Semarak Piala Dunia di Bali
Tak Ada Lagi Jogo Bonito dan Total Football
Brasil yang sudah menjadikan sepak bola seperti agama,
TRIBUN-BALI.COM - JOGO Bonito dan Total Football. Inilah dua gaya permainan sepakbola yang menjadi trade mark Brasil dan Belanda. Keduanya-duanya memiliki keistimewaan dan sangat menghibur.
Brasil yang terkenal sebagai "pabrik" alami pemain-pemain bertalenta, dengan skill individu luar biasa, mengusung jogo bonito alias permainan indah dengan berbagai trik magis dan gol-gol penuh pesona. Di lapangan hijau, mereka bagai penari Samba; menari-nari dan berdansa dengan bola.
Brasil yang sudah menjadikan sepak bola seperti agama, selalu memunculkan para pemain fenomenal yang dipuja. Mulai dari kemolekan kaki seorang Garrincha, kehebatan Socrates, Zico, Romario, Ronaldinho, hingga pemain fenomenal layaknya Pele dan Ronaldo.
Tak kalah dengan Belanda --yang mengusung total football. Inilah permainan sepakbola menyerang yang diperkenalkan dan dipopulerkan Rinus Michels bersama Ajax Amsterdam dari 1963-1973 kemudian diadopsi ke Tim Oranye pada Piala Dunia 1974.
Total football adalah taktik permainan yang memungkinkan semua pemain bertukar posisi (permutasi posisi), kecuali kiper, secara konstan sambil menekan pemain lawan yang menguasai bola.
Seluruh pencinta sepakbola, saya dan juga Anda, pasti selalu merindukan sajian indah dari lapangan hijau.
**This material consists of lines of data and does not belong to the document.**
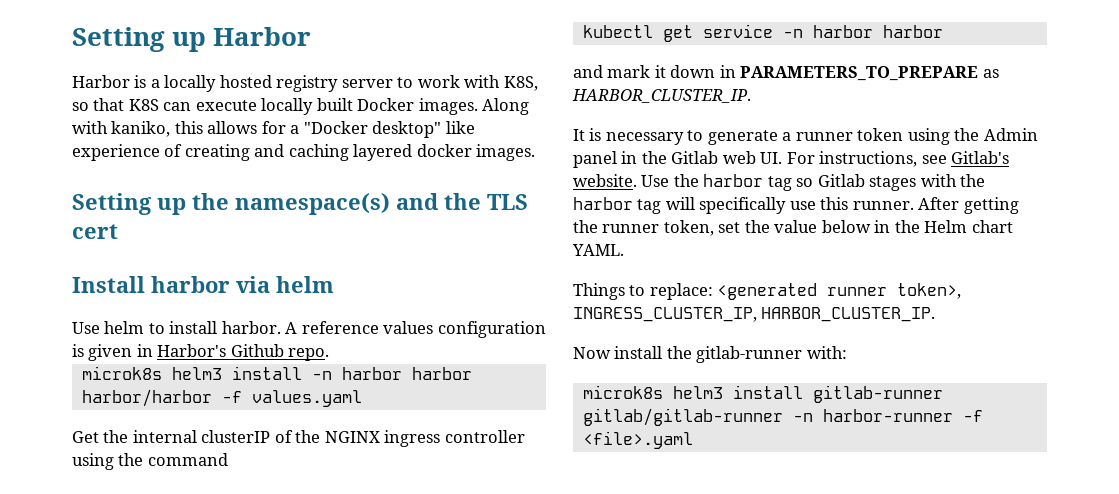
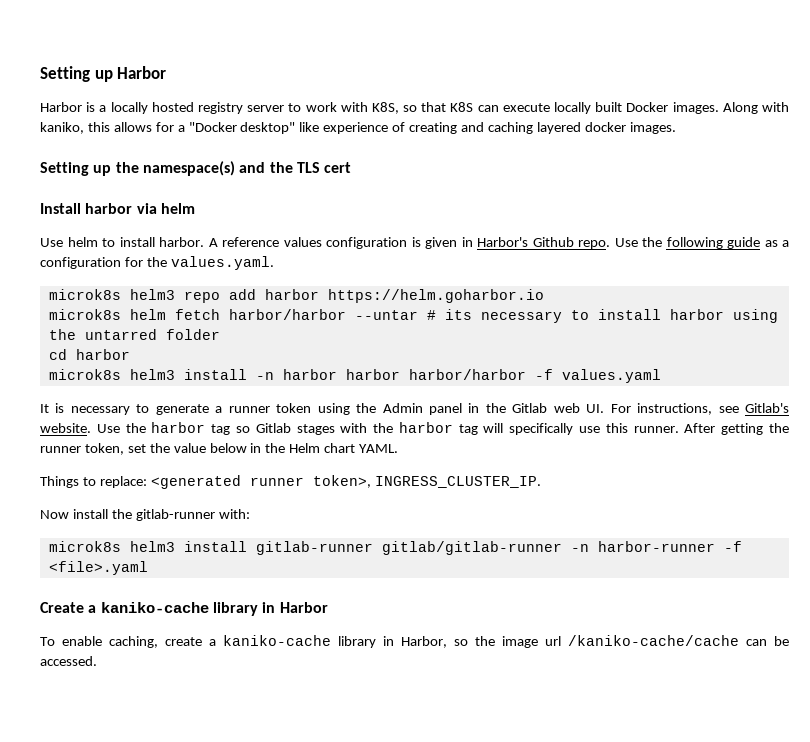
+ Use the following guide as a configuration for the values.yaml.
+ microk8s helm3 repo add harbor https://helm.goharbor.io
+ microk8s helm fetch harbor/harbor --untar # its necessary to install harbor using the untarred folder
+ cd harbor
- Get the internal clusterIP of the NGINX ingress controller using the command
- kubectl get service -n harbor harbor
- and mark it down in PARAMETERS_TO_PREPARE as HARBOR_CLUSTER_IP.
- Things to replace: <generated runner token>, INGRESS_CLUSTER_IP, HARBOR_CLUSTER_IP.
+ Things to replace: <generated runner token>, INGRESS_CLUSTER_IP.
+ Create a kaniko-cache library in Harbor
+ To enable caching, create a kaniko-cache library in Harbor, so the image url /kaniko-cache/cache can be accessed.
Termasuk permainan ala jogo bonito dan total football. Gaya permainan yang tak hanya untuk mencari kemenangan tapi juga menghibur penikmatnya.
Sayangnya, keinginan tersebut tak bisa terpenuhi pada perhelatan akbar Piala Dunia 2014 yang sudah memasuki episode krusial di penyisihan grup. Definisi "sepakbola indah" sudah ditinggalkan dengan pemikiran yang lebih pragmatis. Tim-tim hanya mengutamakan kemenangan, bagaimana pun caranya.
Hal ini terang-terangan diakui penyerang Timnas Brasil, Neymar. Ia tidak tertarik untuk memainkan sepak bola indah.
“Sepak bola indah adalah hal terakhir yang ingin kami lakukan. Kami hanya ingin menang.” Begitu ucap Neymar dilansir dari situs resmi sepak bola Brasil. Terbukti memang, Brasil sama sekali tak memperlihatkan gaya jogo bonito dalam tiga laga di Grup A. Tim Samba berubah menjadi tim yang pragmatis, tidak seperti para pendahulunya.
Ini juga tak lepas dari peran Pelatih Luiz Felipe Scolari, yang memang dikenal pragmatis. Saat Piala Dunia 2002, Scolari sukses membawa Brasil dengan gaya pragmatisnya tersebut.
Belanda juga tidak identik lagi dengan total football. Meski berhasil memenangi tiga laga dan menjuarai Grup B, Pelatih Louis van Gaal menyebut timnya hanya mengutamakan kemenangan dengan cara bermain berbeda.
"Kami tidak memainkan sepakbola menyerang yang menjadi ciri khas kami. Kami meraih tiga angka dengan bermain pragmatis," kata Van Gaal, yang meninggalkan formasi pakem 4-3-3 dengan pola 5-3-2.
Permainan sepak bola tak bisa dipungkiri semakin berkembang dengan fokus pada taktik. Alhasil, nasib permainan indah mulai terjepit. Apalagi saat pemain dan pelatih sudah berpikir pragmatis dengan hanya mementingkan hasil akhir.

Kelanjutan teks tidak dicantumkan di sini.